Idiozie nuove per storie antiche

Le Femen a DresdaNell’anniversario del bombardamento di Dresda il collettivo di protesta ucraino Femen si è reso protagonista di una ennesima performance alla loro maniera, ovvero esibendo sul loro petto nudo alcuni slogan di dissenso. Oggetto della loro critica sono state in questa occasione le marce di ricordo per il bombardamento apocalittico di fine guerra. Una delle ragazze ha, come si vede, mostrato la scritta “Thanks bomber Harris”, in riferimento a sir Arthur Travers Harris, comandante in capo del Bomber Command della RAF all’epoca dei fatti di Dresda, dei quali fu quindi, insieme ad altri, direttamente responsabile. Si ricordi che il bombardamento anglo-americano sulla capitale della Sassonia trasformò l’intera città in un gigantesco autodafé nel quale perirono decine di migliaia di civili.
Inutile fare polemiche sulle varie giornate della memoria, poiché esse sono, per chi vi crede, momenti di cordoglio collettivo, e, al pari dei miti, si appellano ad analisi diverse da quelle dell’asettico distacco dello storico. Quello che qui risalta è, ancora una volta, la gratuita stupidità che anima queste “ribbelli”, evidentemente ignare delle forme più ovvie di rispetto civile, persino nei confronti dei propri nemici. Vien da sé infatti che pur essendo l’obiettivo della protesta di natura politica, quello che viene colpito è proprio il sentimento di lutto di quanti ricordano ancora quella tragedia tedesca. Se un gruppo palestinese analogo alle Femen realizzasse un’azione simile nella Grande sinagoga di Roma, l’atto sarebbe da condannare comunque in quanto idiota, per quanto possano essere fondate le critiche al sionismo. Non si confondono impunemente politica e identità senza esasperare tensioni già quasi irriducibili.

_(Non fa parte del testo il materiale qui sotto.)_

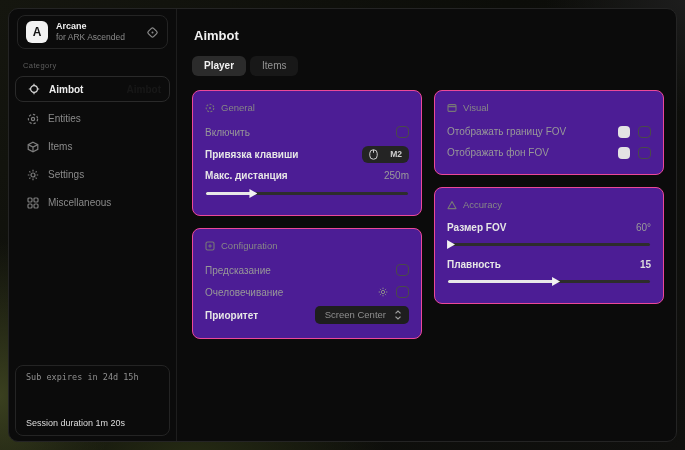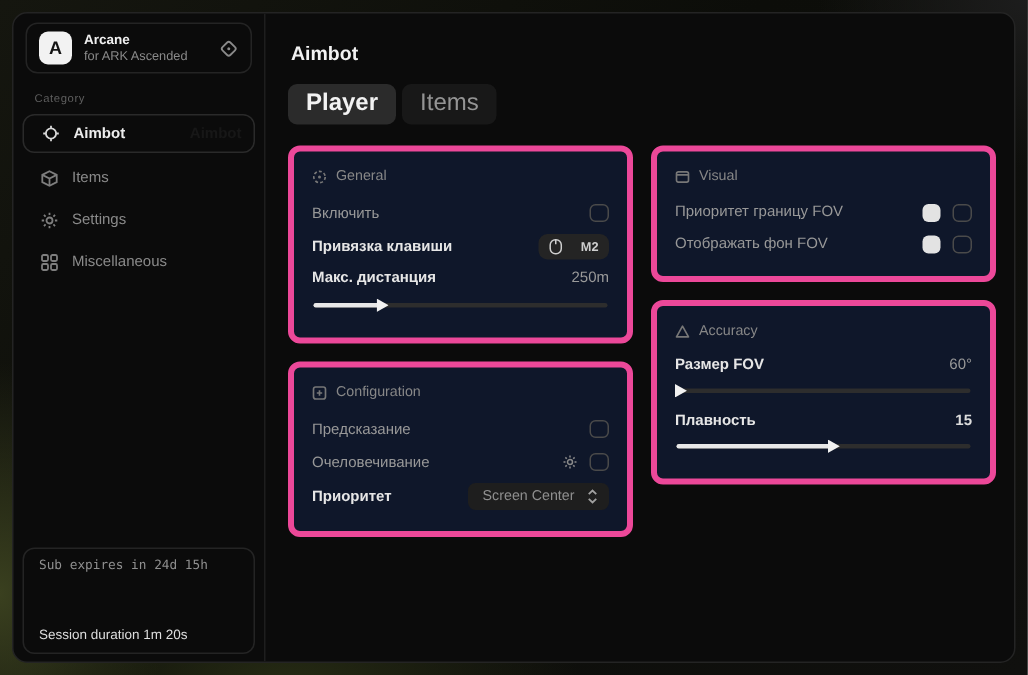"Player" .tab { font-size: 16px -> 10px }
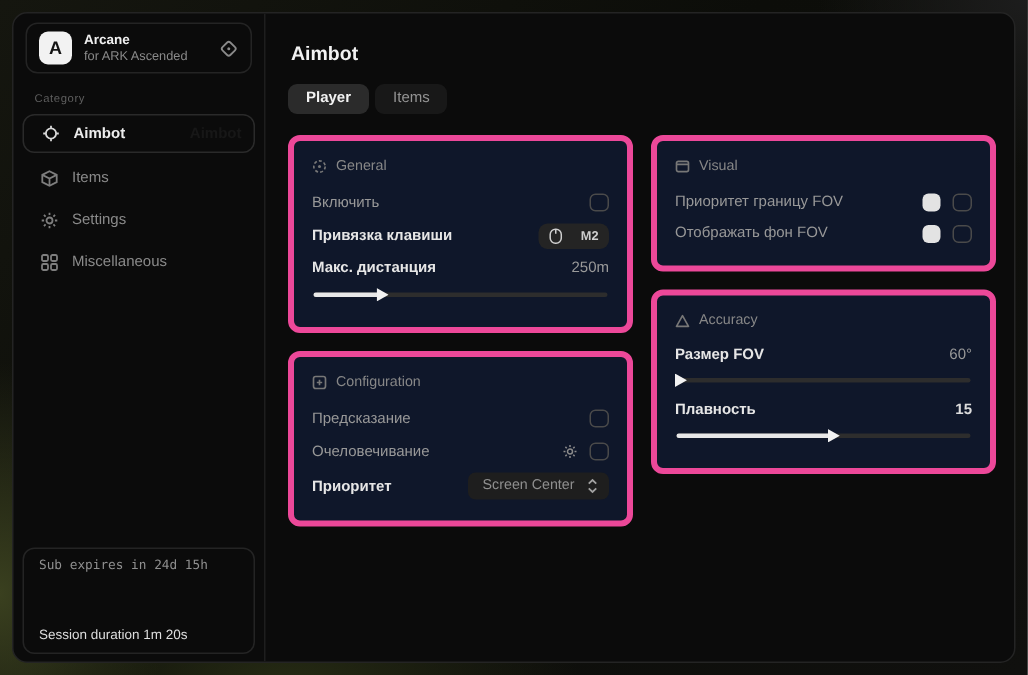"General" .card { background: #0f172a -> #4c1d95; border: 4px solid #ec4899 -> 1px solid #ec4899 }
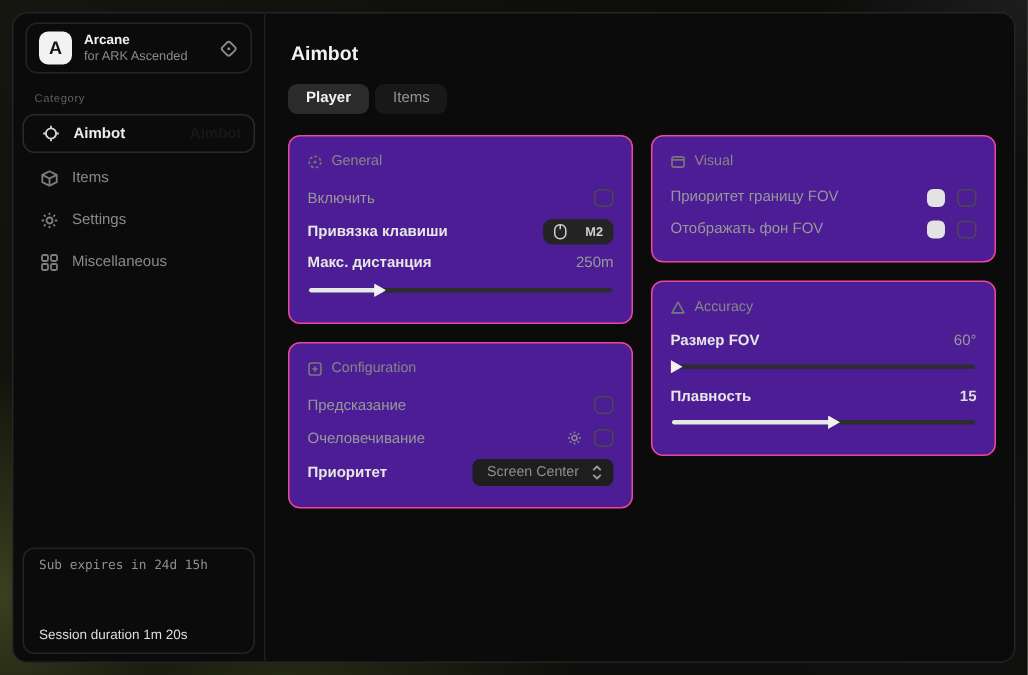"Entities" div.nav-item { html: none -> <div> <span> <svg> <circle></circle> <circle></circle> </svg> </span> <span>Entities</span> </div> }
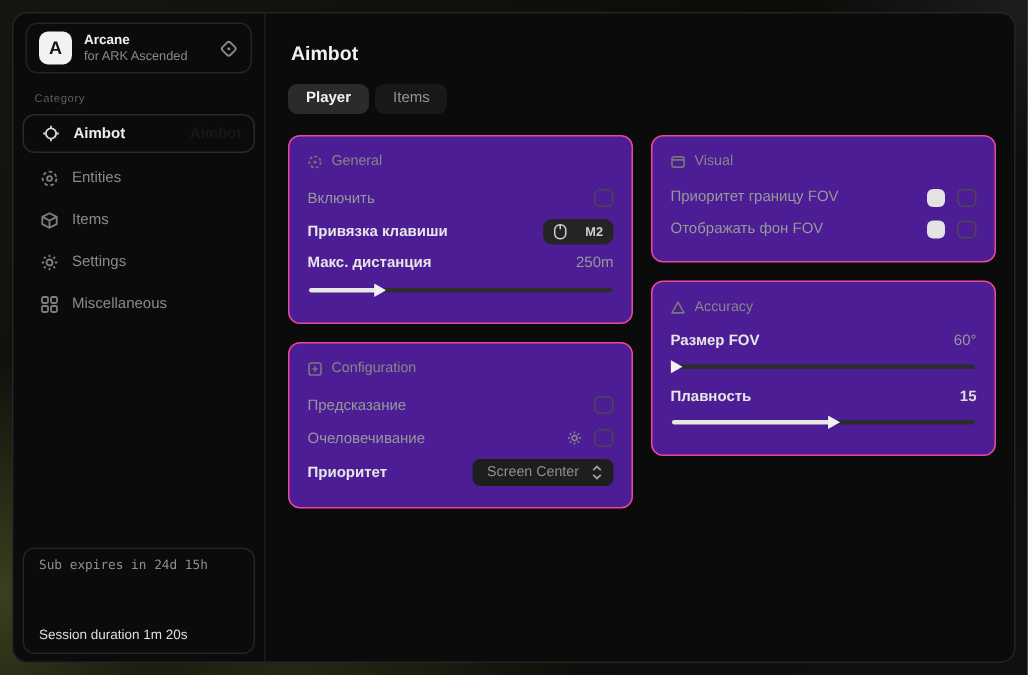"Приоритет границу FOV" span.lbl { text: Приоритет -> Отображать }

Davvero sfuggente questo alternarsi fra moralismo e opportunità, che demonizza i gruppi della destra radicale in Germania ma giustifica i loro omologhi nelle proteste di Kiev, che santifica le Pussy Riot ma fustiga quelle associazioni omosessuali, come gli Homovox in Francia, che manifestano contro l’approvazione del matrimonio gay.

In realtà non bisogna stupirsi, perché questo doppiopesismo non è che il risultato dei rapporti di forza dominanti nei media occidentali: riconoscere questo status quo e i trucchi che lo regolano è il primo passo che porta fuori dal tunnel.